July 31, 2019
Mica Lake to East Fork Milk Creek
PCT
1.
So here’s the thing about crossing the Milk Creek drainage on the PCT: it sucks. At least, I remember it sucking. When I came through a few years ago, it was in the middle of a long, hot day, and the overgrown, eroded switchbacks almost killed me. My friend cried at the bottom, I presume at the thought of going back up.
I haven’t been looking forward to it.
So we sleep in and I do some serious procrastinating packing things up, then take too long at breakfast and try to convince Krista it might be a good idea to, like… maybe set up a zip line across?
But eventually the time comes, and we start, reluctantly, down into the canyon.
2.
For the first few hundred feet down after leaving Mica Lake, the trail switchbacks gently through open meadows of blooming heather and lupine, crossing small streams and a minor fork of Milk Creek. We stop for water, and a last view of the lumbering old Milk Lake Glacier.

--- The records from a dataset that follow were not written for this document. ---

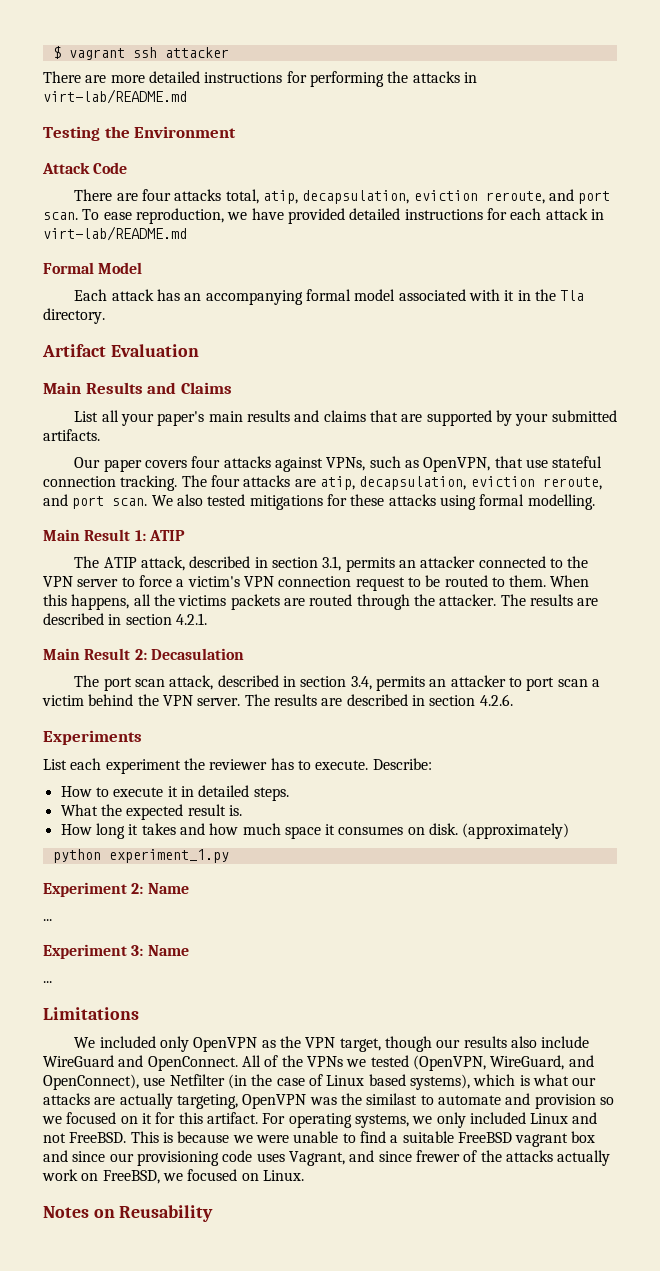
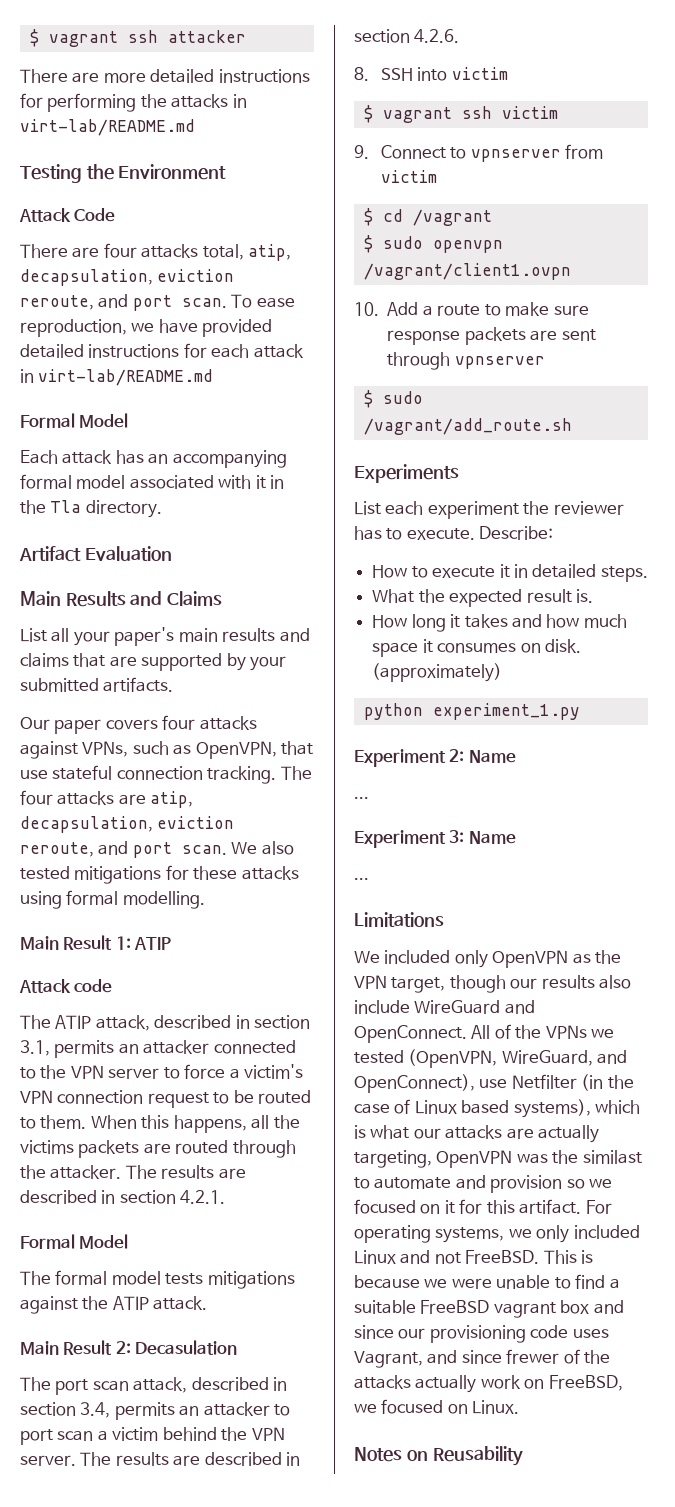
+ Attack code
  The results are described in section 4.2.1.
+ Formal Model
+ The formal model tests mitigations against the ATIP attack.
+ 8. SSH into victim
+ $ vagrant ssh victim
+ 9. Connect to vpnserver from victim
+ $ cd /vagrant
+ $ sudo openvpn /vagrant/client1.ovpn
+ 10. Add a route to make sure response packets are sent through vpnserver
+ $ sudo /vagrant/add_route.sh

Then it’s steeply down through thick forest. I put Daydream Nation on my headphones and cruise, happy to have someone else here—to have Krista here—to share the ugh.
3.
A thousand feet below the lake, the trail leaves the trees to cross an overgrown avalanche track and the outlet streams that flow from the Milk Lake Glacier. It’s hot and muggy but also somehow threatening to rain. We hurry through the track to find shade on the other side, then down another few thousand feet, as the trees give way to willow and the trail finally finds the creek.
We stop for a while at the crossing, eat snacks and watch another glacier—the Ptarmigan this time—lurch at the head of the valley.
Krista looks puzzled. “This has been fine.” I told her it’d be terrible.
4.
The way up is a bit less fine, at least at first. The way’s rocky and overgrown to the junction with the old, long-abandoned Milk Creek Trail, but then mysteriously things gets better the further we climb. Someone’s straightened out the tread since the last time I was here, and the brush, though bad, is nowhere near the jungle I remember it being.
We climb through the early afternoon heat into the cool old forest that clings to the northern slopes of the Milk Creek valley, then through increasingly open meadows to the unnamed pass that separates the main and east forks of Milk Creek.
At the top, I feel as confused as Krista was at the bottom. It just… wasn’t that bad.
5.
We stop near the pass for lunch, and to think through the rest of the day. We’d been imagining making it another dozen miles, down to the Suiattle River, but neither of us really feel like pushing, and anyway my favorite basin in the world—the East Fork Milk Creek—is just a few miles away. So we decide on another easy afternoon, finish up our leisurely lunch, and start to wander, more ponderously this time, north along the ridge.
As we go, I think about how different this time felt from last. And I wonder what’s changed. Krista’s here, which of course helps, but there’s something more too. Last time I was so concerned with keeping to my schedule. All I really thought about was the campsite at the end of the day. I checked my maps constantly, wondering how many miles I had to go. This time, I didn’t look at my maps once. I just walked.
I don’t know where, but somewhere in the last few years I stopped thinking so much about the end of the day, stopped ceaselessly comparing where I am to where I want to be, and started just walking—sometimes faster, sometimes slower, sometimes with more joy, or less—but just walking, and trying to be content. Trying to imagine myself as Sisyphus happy, just out for a walk in the hills.
6.
After a few miles we drop into the East Fork Basin, and it’s every bit as beautiful as I remembered. More so, maybe, as this time I get to see the whole thing through Krista’s eyes too.
We set up camp a few hundred feet below the trail, near the confluence of several minor forks of the creek, then watch a surreally slow sunset on Kennedy Peak and the snowy ridges that seem to stretch out in every direction. The clouds clear near last light, and the stars appear. Then the moon, bright enough that we don’t need out headlamps for one last evening stroll—one last bit of beautiful walking, just for walking’s sake.